Prompt:
Taking the line with "flex-direction: column ->" as the first and the line with "bottom: 20px ->" as the last, set down exactly every line in that range from the entries below, and no more.

Records provided:
*-*-*
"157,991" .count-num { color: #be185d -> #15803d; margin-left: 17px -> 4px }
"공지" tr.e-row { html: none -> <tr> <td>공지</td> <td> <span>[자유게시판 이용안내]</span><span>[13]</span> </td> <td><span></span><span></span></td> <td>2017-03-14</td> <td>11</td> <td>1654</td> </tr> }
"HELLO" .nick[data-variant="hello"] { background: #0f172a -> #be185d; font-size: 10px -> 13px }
*-*-*
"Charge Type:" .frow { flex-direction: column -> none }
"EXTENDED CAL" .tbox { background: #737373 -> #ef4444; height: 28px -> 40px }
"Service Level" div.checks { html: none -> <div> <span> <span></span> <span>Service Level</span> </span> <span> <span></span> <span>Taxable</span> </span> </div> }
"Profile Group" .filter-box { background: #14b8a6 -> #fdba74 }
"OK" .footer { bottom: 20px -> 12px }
*-*-*
Finished exercise:
"Charge Type:" .frow { flex-direction: column -> none }
"EXTENDED CAL" .tbox { background: #737373 -> #ef4444; height: 28px -> 40px }
"Service Level" div.checks { html: none -> <div> <span> <span></span> <span>Service Level</span> </span> <span> <span></span> <span>Taxable</span> </span> </div> }
"Profile Group" .filter-box { background: #14b8a6 -> #fdba74 }
"OK" .footer { bottom: 20px -> 12px }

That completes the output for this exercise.